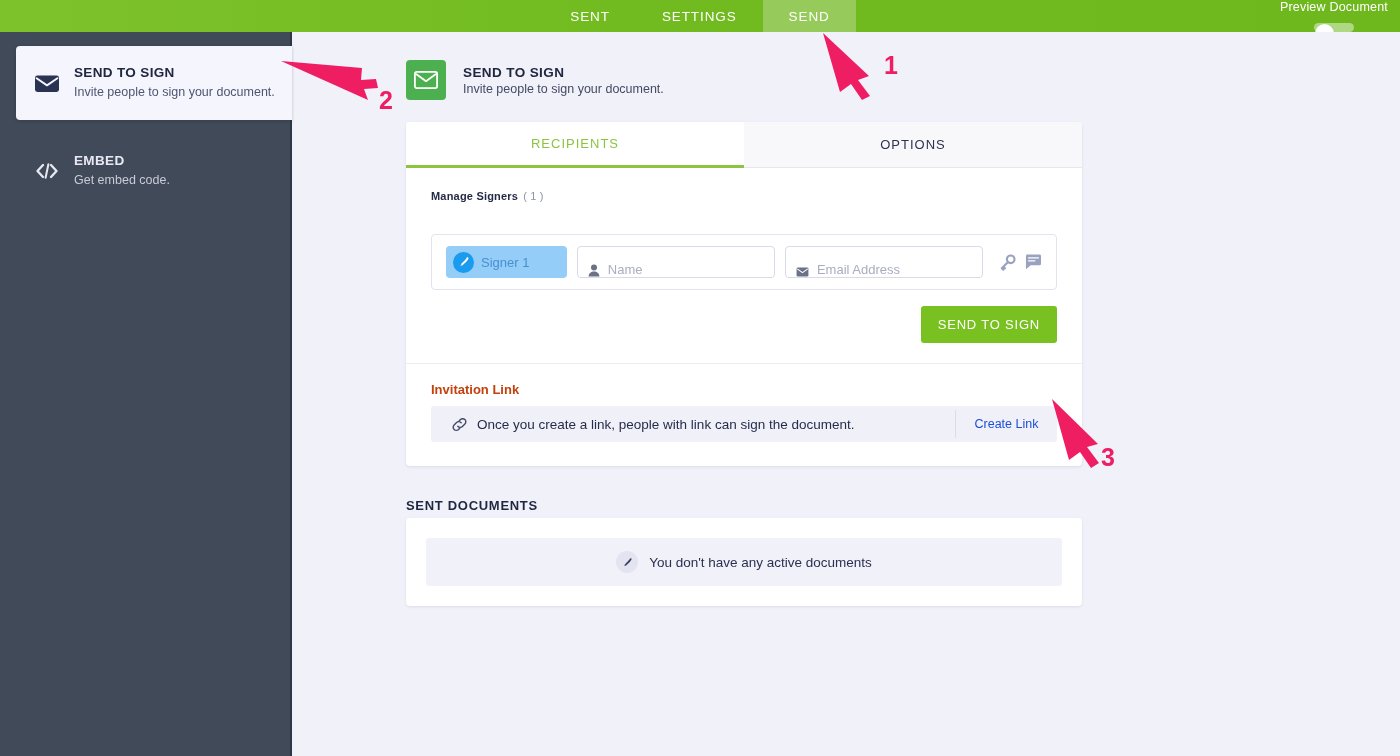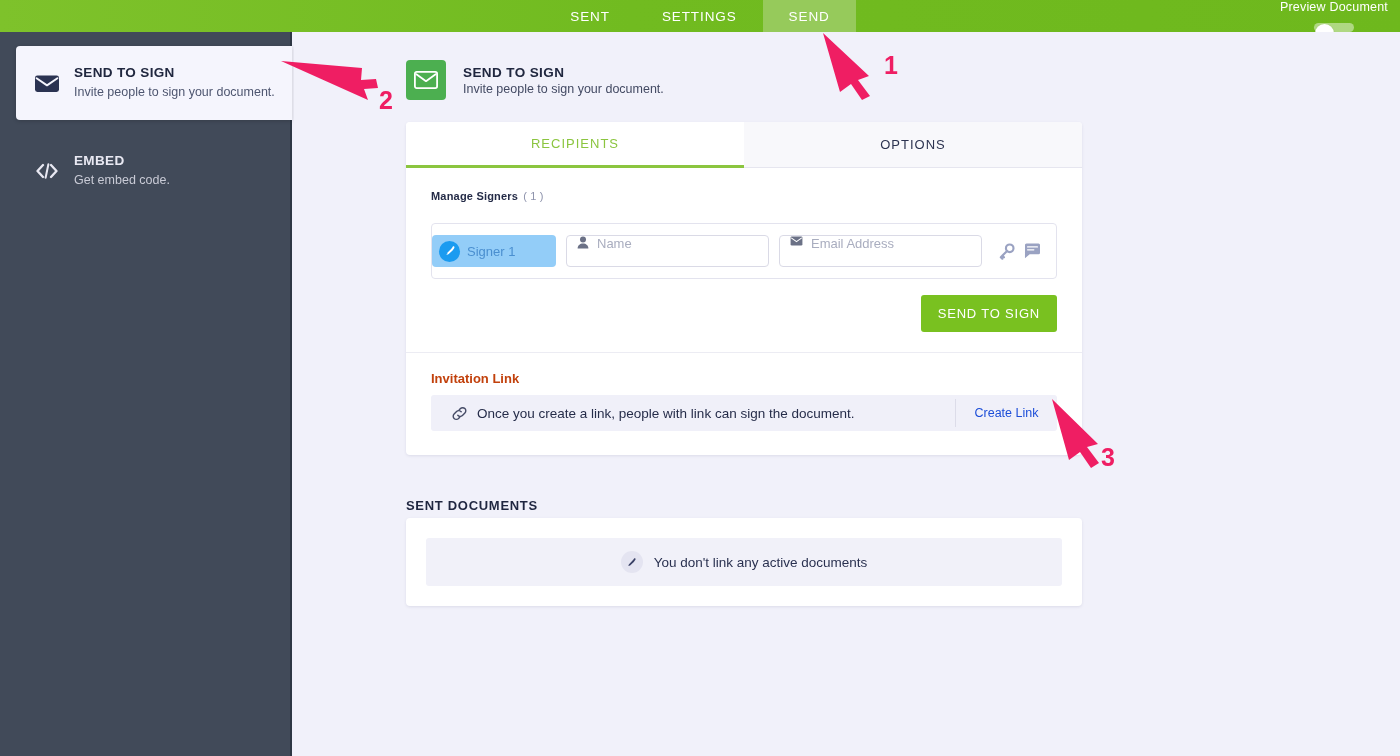--- a/index.html
+++ b/index.html
@@ -116,8 +116,8 @@
   .panel-title .count { color: #8e93ac; font-weight: normal; margin-left: 5px; }
 
   .signer-box {
-    margin-top: 21px; border: 1px solid #e3e3ee; border-radius: 4px;
-    padding: 11px 0; display: flex; align-items: center; gap: 10px;
+    margin-top: 32px; border: 1px solid #e3e3ee; border-radius: 4px;
+    padding: 11px 14px; display: flex; align-items: center; gap: 10px;
   }
   .signer-chip {
     width: 124px; height: 32px; border-radius: 4px; background: #93cdf8;

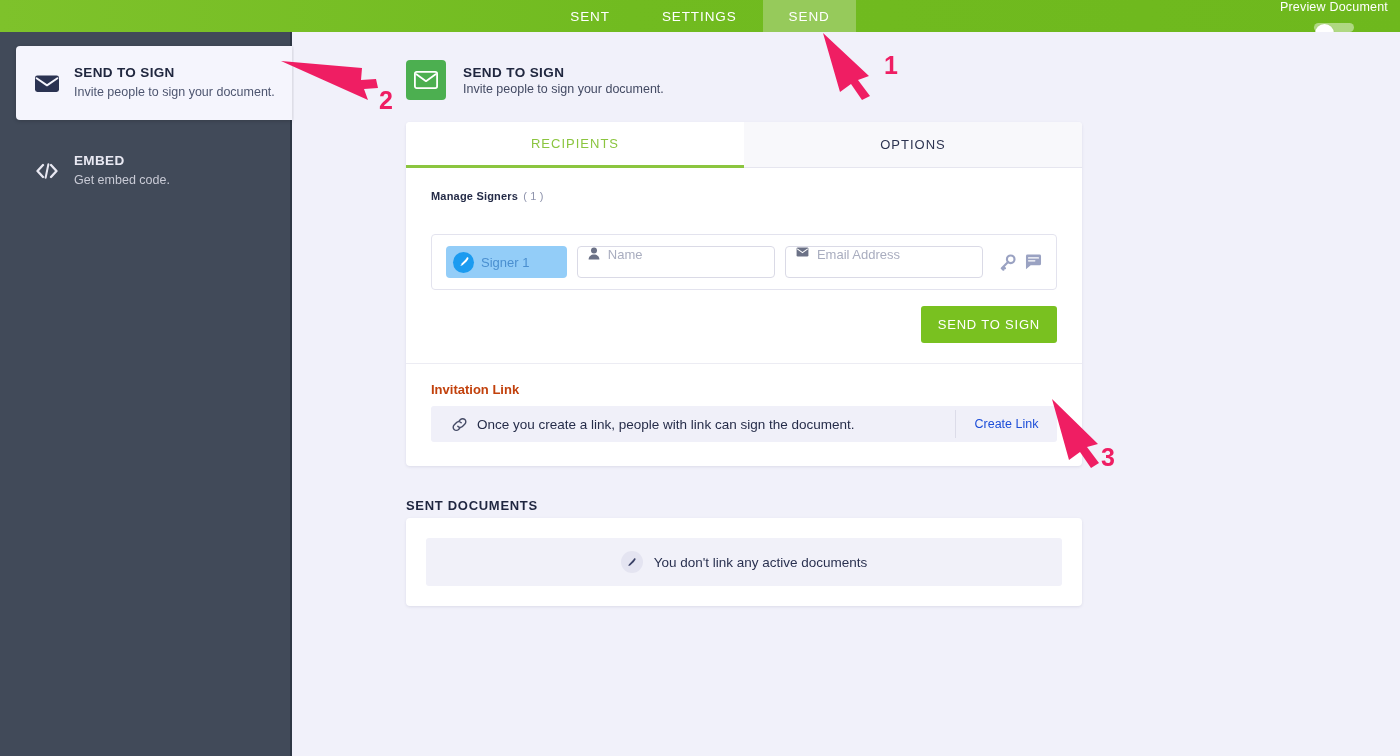--- a/index.html
+++ b/index.html
@@ -131,7 +131,7 @@
   .chip-label { font-size: 13px; color: #4a8fd0; }
   .field {
     height: 32px; border: 1px solid #dadae6; border-radius: 4px; background: #fff;
-    display: flex; align-items: flex-start; gap: 8px; padding: 0 10px;
+    display: flex; align-items: flex-end; gap: 8px; padding: 0 10px;
   }
   .field.name { width: 203px; }
   .field.email { width: 203px; }

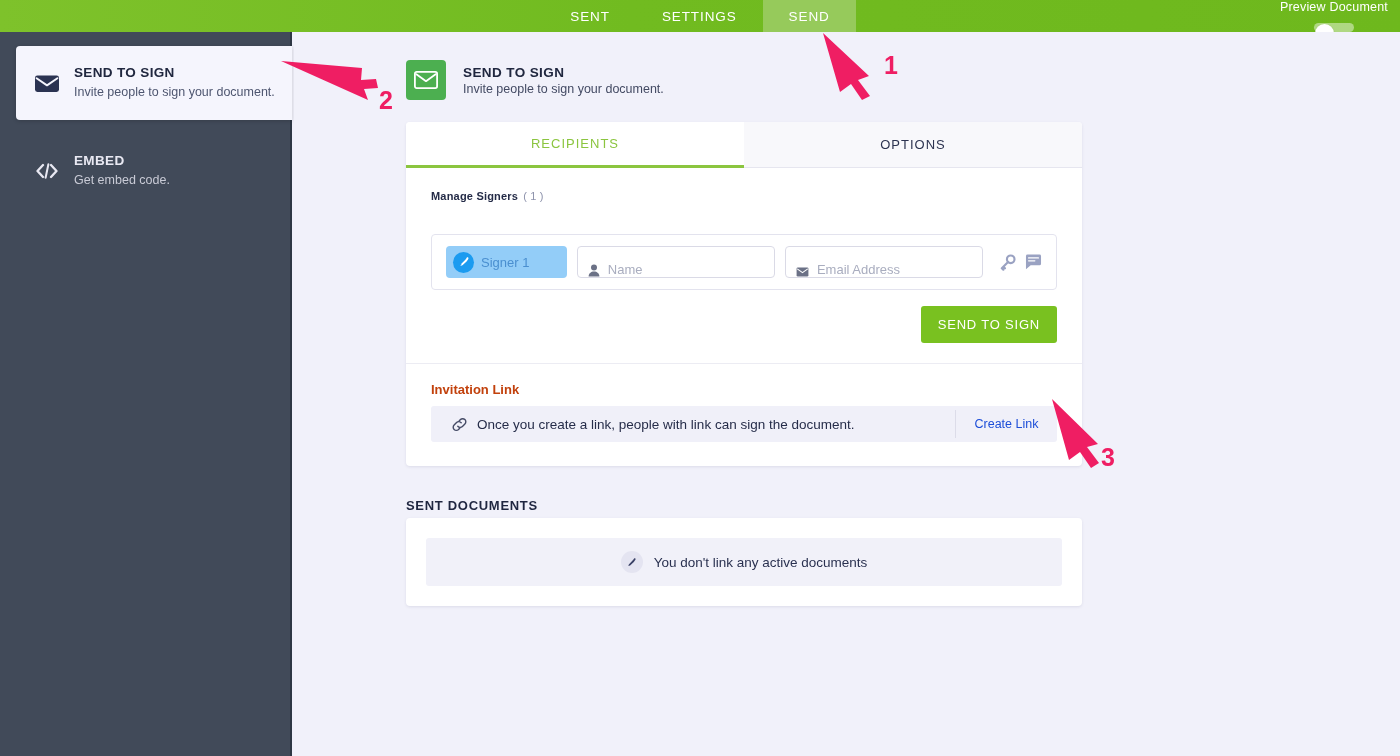--- a/index.html
+++ b/index.html
@@ -350,7 +350,7 @@
             <path d="M10.3 1.8c.8-.8 2-.2 1.9.9-.1 1-1 2.4-2.2 3.6L5.2 10.9 3 11.6l.6-2.2 4.7-4.8c.9-.9 1.6-1.9 2-2.8z" fill="#3a4166"></path>
           </svg>
         </span>
-        <span class="sent-text">You don't link any active documents</span>
+        <span class="sent-text">You don't have any active documents</span>
       </div>
     </div>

════

TASK TO CARRY OUT – Every line of the data above is to be set down exactly; the pictures are not.

OUTPUT OF THE TASK –
--- a/index.html
+++ b/index.html
@@ -116,8 +116,8 @@
   .panel-title .count { color: #8e93ac; font-weight: normal; margin-left: 5px; }
 
   .signer-box {
-    margin-top: 21px; border: 1px solid #e3e3ee; border-radius: 4px;
-    padding: 11px 0; display: flex; align-items: center; gap: 10px;
+    margin-top: 32px; border: 1px solid #e3e3ee; border-radius: 4px;
+    padding: 11px 14px; display: flex; align-items: center; gap: 10px;
   }
   .signer-chip {
     width: 124px; height: 32px; border-radius: 4px; background: #93cdf8;

--- a/index.html
+++ b/index.html
@@ -131,7 +131,7 @@
   .chip-label { font-size: 13px; color: #4a8fd0; }
   .field {
     height: 32px; border: 1px solid #dadae6; border-radius: 4px; background: #fff;
-    display: flex; align-items: flex-start; gap: 8px; padding: 0 10px;
+    display: flex; align-items: flex-end; gap: 8px; padding: 0 10px;
   }
   .field.name { width: 203px; }
   .field.email { width: 203px; }

--- a/index.html
+++ b/index.html
@@ -350,7 +350,7 @@
             <path d="M10.3 1.8c.8-.8 2-.2 1.9.9-.1 1-1 2.4-2.2 3.6L5.2 10.9 3 11.6l.6-2.2 4.7-4.8c.9-.9 1.6-1.9 2-2.8z" fill="#3a4166"></path>
           </svg>
         </span>
-        <span class="sent-text">You don't link any active documents</span>
+        <span class="sent-text">You don't have any active documents</span>
       </div>
     </div>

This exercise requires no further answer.